BEGIN Input for this task

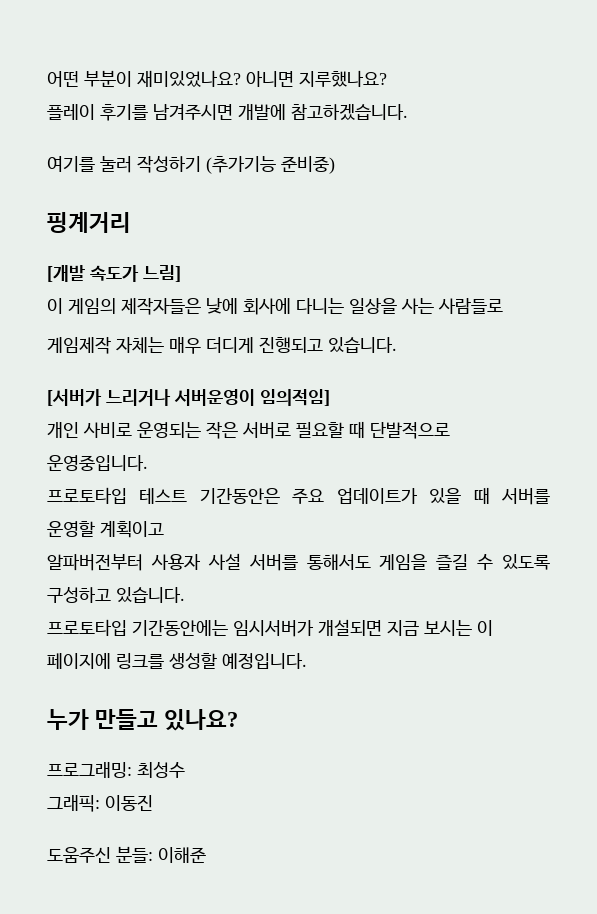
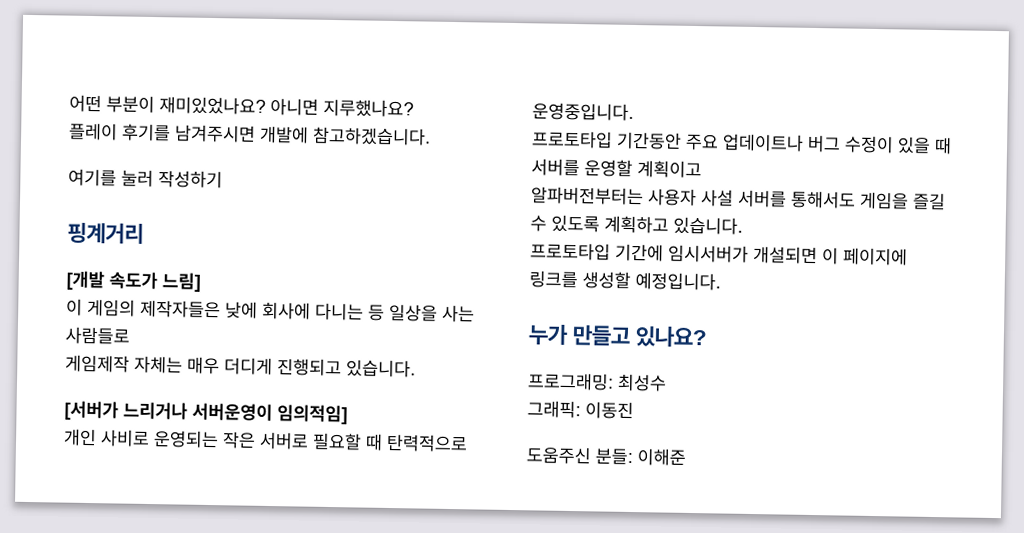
- 여기를 눌러 작성하기 (추가기능 준비중)
+ 여기를 눌러 작성하기
- 이 게임의 제작자들은 낮에 회사에 다니는 일상을 사는 사람들로
+ 이 게임의 제작자들은 낮에 회사에 다니는 등 일상을 사는 사람들로
- 개인 사비로 운영되는 작은 서버로 필요할 때 단발적으로 운영중입니다.
+ 개인 사비로 운영되는 작은 서버로 필요할 때 탄력적으로 운영중입니다.
- 프로토타입 테스트 기간동안은 주요 업데이트가 있을 때 서버를 운영할 계획이고
+ 프로토타입 기간동안 주요 업데이트나 버그 수정이 있을 때 서버를 운영할 계획이고
- 알파버전부터 사용자 사설 서버를 통해서도 게임을 즐길 수 있도록 구성하고 있습니다.
+ 알파버전부터는 사용자 사설 서버를 통해서도 게임을 즐길 수 있도록 계획하고 있습니다.
- 프로토타입 기간동안에는 임시서버가 개설되면 지금 보시는 이 페이지에 링크를 생성할 예정입니다.
+ 프로토타입 기간에 임시서버가 개설되면 이 페이지에 링크를 생성할 예정입니다.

END Input for this task

### Task statement
Every line in the data above that contains "제작자들은" needs to be copied.

### Answer
- 이 게임의 제작자들은 낮에 회사에 다니는 일상을 사는 사람들로
+ 이 게임의 제작자들은 낮에 회사에 다니는 등 일상을 사는 사람들로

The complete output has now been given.